### AVAILABLE DATA
———

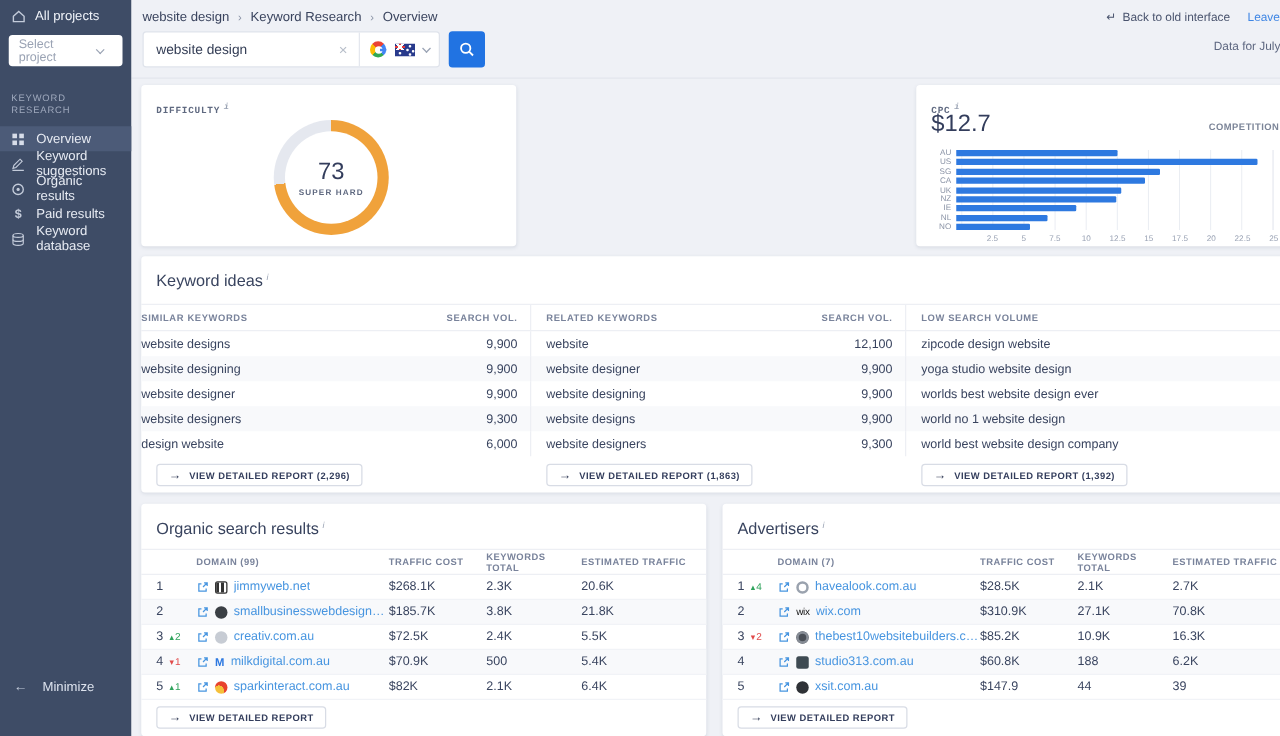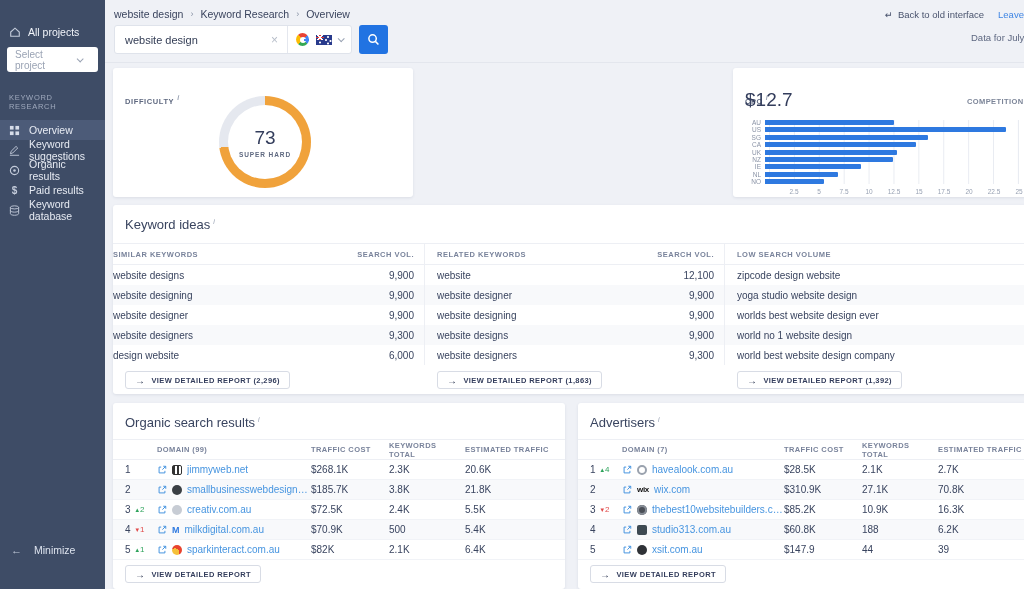--- a/index.html
+++ b/index.html
@@ -1,21 +1,21 @@
 <!DOCTYPE html>
 <html><head>
 <meta charset="utf-8">
 <style>
   * { margin:0; padding:0; box-sizing:border-box; }
   html,body { width:1024px; height:589px; overflow:hidden; }
   body { font-family:"Liberation Sans","DejaVu Sans",sans-serif; background:#EFF1F6; position:relative; }
 
   
   .sidebar { position:absolute; left:0; top:0; width:105px; height:589px; background:#3E4C66; z-index:5; }
-  .sb-all { display:flex; align-items:center; gap:7px; padding:26px 9px 6px; color:#F1F4FA; font-size:10.5px; cursor:pointer; }
+  .sb-all { display:flex; align-items:center; gap:7px; padding:7px 9px 6px; color:#F1F4FA; font-size:10.5px; cursor:pointer; }
   .sb-select { margin:3px 7px 0; background:#fff; border-radius:3px; height:25px; display:flex; align-items:center; justify-content:space-between; padding:0 8px; font-size:10px; color:#9AA3B4; cursor:pointer; }
   .sb-section { margin-top:21px; padding:0 9px; font-size:7.5px; letter-spacing:.7px; color:#9FA9BD; }
   .sb-items { margin-top:9px; }
   .sb-item { display:flex; align-items:center; gap:9px; height:20px; padding:0 9px; font-size:10.5px; color:#E7EBF3; cursor:pointer; }
   .sb-item.selected { background:#4C5B78; }
   .side-ico { flex:none; }
   .side-ico-txt { width:11px; text-align:center; color:#C3CBDA; font-size:10px; font-weight:bold; flex:none; }
   .sb-min { position:absolute; bottom:33px; left:0; display:flex; align-items:center; gap:12px; padding:0 11px; font-size:10.5px; color:#DDE3EE; cursor:pointer; }
   .sb-min .arr { color:#C3CBDA; font-size:11px; }
 
@@ -44,21 +44,21 @@
       linear-gradient(135deg,transparent 43%,#fff 43% 57%,transparent 57%),
       linear-gradient(to right,transparent 40%,#E23B3B 40% 60%,transparent 60%),
       linear-gradient(to bottom,transparent 32%,#E23B3B 32% 68%,transparent 68%); }
   .flag i { position:absolute; width:1.6px; height:1.6px; background:#fff; border-radius:50%; right:3.5px; top:1.5px;
     box-shadow:-2px 3px 0 #fff, 2.5px 4px 0 #fff, 0 6.5px 0 #fff, -8px 5.5px 0 #fff; }
   .search-btn { position:absolute; left:254px; top:25px; width:29px; height:29px; background:#2173E2; border:none; border-radius:3px; cursor:pointer; display:flex; align-items:center; justify-content:center; }
   .hdr-line { position:absolute; top:62px; left:0; width:940px; height:1px; background:#E3E6ED; }
 
   
   .card { position:absolute; background:#fff; border-radius:3px; box-shadow:0 1px 3px rgba(40,55,90,.10); }
-  .card-label { position:absolute; top:26px; left:12px; font-size:7.5px; letter-spacing:.6px; color:#5F6980; font-weight:bold; }
+  .card-label { position:absolute; top:14px; left:12px; font-size:7.5px; letter-spacing:.6px; color:#5F6980; font-weight:bold;font-family:Liberation Mono, monospace; }
   .inf { display:inline-block; margin-left:3px; color:#9AA3B4; font-size:7px; font-style:italic; vertical-align:super; cursor:pointer; }
   .inf::after { content:"i"; }
 
   #card-difficulty { left:8px; top:68px; width:300px; height:129px; }
   .gauge { position:absolute; left:106px; top:28px; width:92px; height:92px; border-radius:50%; }
   .gauge-inner { position:absolute; inset:9px; background:#fff; border-radius:50%; display:flex; flex-direction:column; align-items:center; justify-content:center; gap:2px; }
   .gauge-val { font-size:19px; color:#333D5C; }
   .gauge-rating { font-size:6.5px; letter-spacing:.9px; color:#5F6980; font-weight:bold; }
 
   #card-volume { left:318px; top:68px; width:300px; height:129px; }
@@ -110,21 +110,21 @@
   .chg .tri { font-size:7px; }
   .domain { color:#4795E0; cursor:pointer; text-decoration:none; white-space:nowrap; overflow:hidden; text-overflow:ellipsis; }
   .ext { flex:none; cursor:pointer; }
   .fav { width:10px; height:10px; display:inline-block; border-radius:2px; flex:none; }
   .fav-jimmy { background:repeating-linear-gradient(90deg,#333 0 2px,#fff 2px 4px); border:1px solid #333; }
   .fav-sbwd { border-radius:50%; background:#3A3F44; }
   .fav-creativ { border-radius:50%; background:#C7CCD4; }
   .fav-milk { width:auto; color:#2E79E0; font-weight:bold; font-size:9px; line-height:10px; }
   .fav-spark { border-radius:50%; background:radial-gradient(circle at 30% 75%,#F5C03A 0 40%,#E8432E 41% 100%); }
   .fav-have { border-radius:50%; background:#fff; border:2px solid #9AA2AE; }
-  .fav-wix { width:auto; color:#111; font-weight:bold; font-size:8px; letter-spacing:-.3px; line-height:10px; }
+  .fav-wix { width:auto; color:#111; font-weight:normal; font-size:8px; letter-spacing:-.3px; line-height:10px; }
   .fav-best10 { border-radius:50%; background:#4A4F57; box-shadow:inset 0 0 0 2px #878D96; }
   .fav-studio { background:#3E4A52; }
   .fav-xsit { border-radius:50%; background:#2F3237; }
   .t-btn { top:162px; left:12px; }
 </style>
 </head>
 <body>
 
 <div class="sidebar">
   <div class="sb-all">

———

### THE PROBLEM
Would you copy out the data exactly, leaving every picture out?

### WRITTEN ANSWER
--- a/index.html
+++ b/index.html
@@ -1,21 +1,21 @@
 <!DOCTYPE html>
 <html><head>
 <meta charset="utf-8">
 <style>
   * { margin:0; padding:0; box-sizing:border-box; }
   html,body { width:1024px; height:589px; overflow:hidden; }
   body { font-family:"Liberation Sans","DejaVu Sans",sans-serif; background:#EFF1F6; position:relative; }
 
   
   .sidebar { position:absolute; left:0; top:0; width:105px; height:589px; background:#3E4C66; z-index:5; }
-  .sb-all { display:flex; align-items:center; gap:7px; padding:26px 9px 6px; color:#F1F4FA; font-size:10.5px; cursor:pointer; }
+  .sb-all { display:flex; align-items:center; gap:7px; padding:7px 9px 6px; color:#F1F4FA; font-size:10.5px; cursor:pointer; }
   .sb-select { margin:3px 7px 0; background:#fff; border-radius:3px; height:25px; display:flex; align-items:center; justify-content:space-between; padding:0 8px; font-size:10px; color:#9AA3B4; cursor:pointer; }
   .sb-section { margin-top:21px; padding:0 9px; font-size:7.5px; letter-spacing:.7px; color:#9FA9BD; }
   .sb-items { margin-top:9px; }
   .sb-item { display:flex; align-items:center; gap:9px; height:20px; padding:0 9px; font-size:10.5px; color:#E7EBF3; cursor:pointer; }
   .sb-item.selected { background:#4C5B78; }
   .side-ico { flex:none; }
   .side-ico-txt { width:11px; text-align:center; color:#C3CBDA; font-size:10px; font-weight:bold; flex:none; }
   .sb-min { position:absolute; bottom:33px; left:0; display:flex; align-items:center; gap:12px; padding:0 11px; font-size:10.5px; color:#DDE3EE; cursor:pointer; }
   .sb-min .arr { color:#C3CBDA; font-size:11px; }
 
@@ -44,21 +44,21 @@
       linear-gradient(135deg,transparent 43%,#fff 43% 57%,transparent 57%),
       linear-gradient(to right,transparent 40%,#E23B3B 40% 60%,transparent 60%),
       linear-gradient(to bottom,transparent 32%,#E23B3B 32% 68%,transparent 68%); }
   .flag i { position:absolute; width:1.6px; height:1.6px; background:#fff; border-radius:50%; right:3.5px; top:1.5px;
     box-shadow:-2px 3px 0 #fff, 2.5px 4px 0 #fff, 0 6.5px 0 #fff, -8px 5.5px 0 #fff; }
   .search-btn { position:absolute; left:254px; top:25px; width:29px; height:29px; background:#2173E2; border:none; border-radius:3px; cursor:pointer; display:flex; align-items:center; justify-content:center; }
   .hdr-line { position:absolute; top:62px; left:0; width:940px; height:1px; background:#E3E6ED; }
 
   
   .card { position:absolute; background:#fff; border-radius:3px; box-shadow:0 1px 3px rgba(40,55,90,.10); }
-  .card-label { position:absolute; top:26px; left:12px; font-size:7.5px; letter-spacing:.6px; color:#5F6980; font-weight:bold; }
+  .card-label { position:absolute; top:14px; left:12px; font-size:7.5px; letter-spacing:.6px; color:#5F6980; font-weight:bold;font-family:Liberation Mono, monospace; }
   .inf { display:inline-block; margin-left:3px; color:#9AA3B4; font-size:7px; font-style:italic; vertical-align:super; cursor:pointer; }
   .inf::after { content:"i"; }
 
   #card-difficulty { left:8px; top:68px; width:300px; height:129px; }
   .gauge { position:absolute; left:106px; top:28px; width:92px; height:92px; border-radius:50%; }
   .gauge-inner { position:absolute; inset:9px; background:#fff; border-radius:50%; display:flex; flex-direction:column; align-items:center; justify-content:center; gap:2px; }
   .gauge-val { font-size:19px; color:#333D5C; }
   .gauge-rating { font-size:6.5px; letter-spacing:.9px; color:#5F6980; font-weight:bold; }
 
   #card-volume { left:318px; top:68px; width:300px; height:129px; }
@@ -110,21 +110,21 @@
   .chg .tri { font-size:7px; }
   .domain { color:#4795E0; cursor:pointer; text-decoration:none; white-space:nowrap; overflow:hidden; text-overflow:ellipsis; }
   .ext { flex:none; cursor:pointer; }
   .fav { width:10px; height:10px; display:inline-block; border-radius:2px; flex:none; }
   .fav-jimmy { background:repeating-linear-gradient(90deg,#333 0 2px,#fff 2px 4px); border:1px solid #333; }
   .fav-sbwd { border-radius:50%; background:#3A3F44; }
   .fav-creativ { border-radius:50%; background:#C7CCD4; }
   .fav-milk { width:auto; color:#2E79E0; font-weight:bold; font-size:9px; line-height:10px; }
   .fav-spark { border-radius:50%; background:radial-gradient(circle at 30% 75%,#F5C03A 0 40%,#E8432E 41% 100%); }
   .fav-have { border-radius:50%; background:#fff; border:2px solid #9AA2AE; }
-  .fav-wix { width:auto; color:#111; font-weight:bold; font-size:8px; letter-spacing:-.3px; line-height:10px; }
+  .fav-wix { width:auto; color:#111; font-weight:normal; font-size:8px; letter-spacing:-.3px; line-height:10px; }
   .fav-best10 { border-radius:50%; background:#4A4F57; box-shadow:inset 0 0 0 2px #878D96; }
   .fav-studio { background:#3E4A52; }
   .fav-xsit { border-radius:50%; background:#2F3237; }
   .t-btn { top:162px; left:12px; }
 </style>
 </head>
 <body>
 
 <div class="sidebar">
   <div class="sb-all">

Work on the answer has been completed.